By then, she was unstoppable, with Diamonds in the Dirt proving not only a classic record, but also a skeleton key to every door in the industry. Having received a nomination for Best New Artist Debut at the auspicious British Blues Awards for White Sugar, Joanne scooped consecutive wins in the Best British Female Vocalist bracket at both the 2010/2011 events: a haul that cements her position, as Blues Matters put it, as “the new face of the blues.”
Since then, it’s gone stratospheric, with Joanne breaking into the notoriously hard-to-crack US market, beating the stereotypes of her age and gender, and being watched by 17 million viewers as she played an angel-winged solo during Annie Lennox’s set at the 2012 Diamond Jubilee Concert.

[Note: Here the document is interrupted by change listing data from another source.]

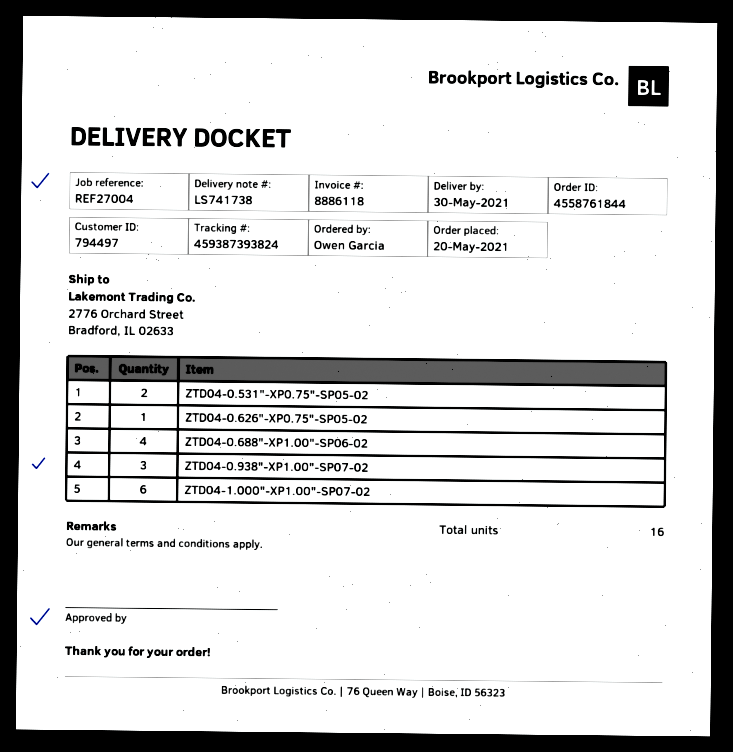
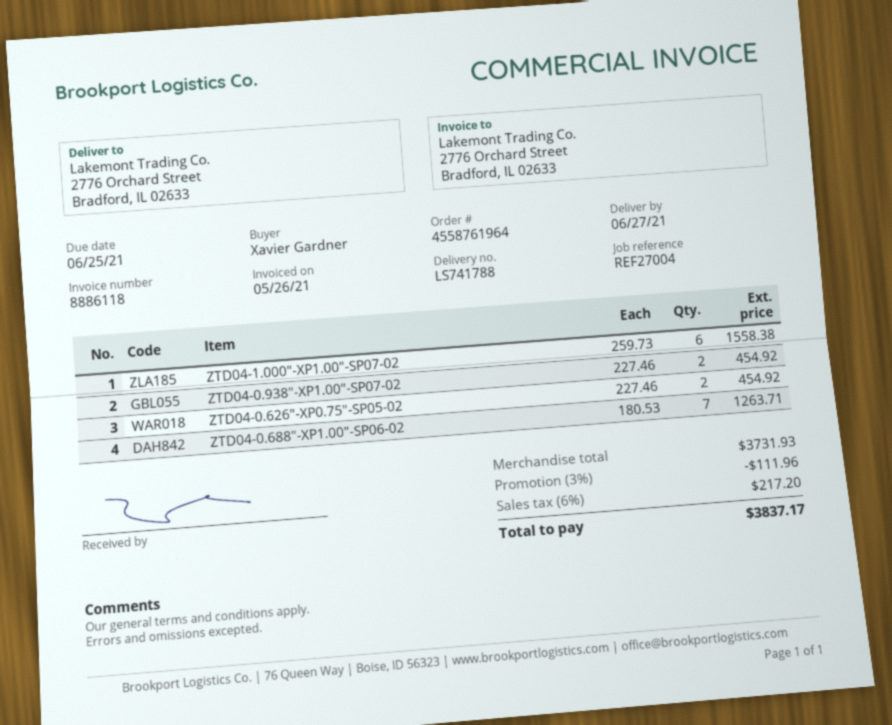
order number: 4558761844 -> 4558761964
delivery note number: LS741738 -> LS741788
delivery date: 2021-05-30 -> 2021-06-27
ordered by: Owen Garcia -> Xavier Gardner
ZTD04-0.531"-XP0.75"-SP05-02: 2 -> none
ZTD04-0.626"-XP0.75"-SP05-02: 1 -> 2
ZTD04-0.688"-XP1.00"-SP06-02: 4 -> 7
ZTD04-0.938"-XP1.00"-SP07-02: 3 -> 2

That same summer gave us Almost Always Never; a bar-raising third album that found Joanne dodging expectations, writing the songs her muse dictated, and diving in at the deep end with just her talent to keep her afloat.
Recorded in Austin, Texas, these twelve cuts moved from the savage Les Paul solos of Soul Station and the strutting hooks of Standing To Fall, to the failed relationship achingly depicted on You Should Stay, I Should Go and the title track’s refrain of “You crash, you burn/you live, you learn”. She’d never sounded more open and honest. “I’ve loved every album I’ve made for many different reasons,” reflects Joanne. “But I’m so proud of these songs. It’s the perfect and truest example of who I am as an artist to date.”
Maybe so, but if you only know Joanne Shaw Taylor as the songwriter and studio magician, then it’s time you heard Songs from the Road. Released November 2013 on Ruf Records, it’s a candid snapshot from the road that makes your front room feel like the front row. “That night was just really good fun,” she reflects. “And I think that translates on the album.”
In May 2014, Joanne reunited with her White Sugar album producer Jim Gaines, and recorded her new studio album in Memphis. The new studio album entitled The Dirty Truth is a return to Joanne’s original sound that mixes rock riffs with blues influences. The album was released in the UK on September 22nd 2014 on Joanne’s own independent boutique label Axehouse Records. Joanne supported the album by an extensive UK tour with special guest Bernie Marsden that received rapturous reviews.
Earlier this year, Joanne joined forces with Joe Bonamassa on his Blues Cruise and also toured the UK with legendary blues guitarist Robin Trower.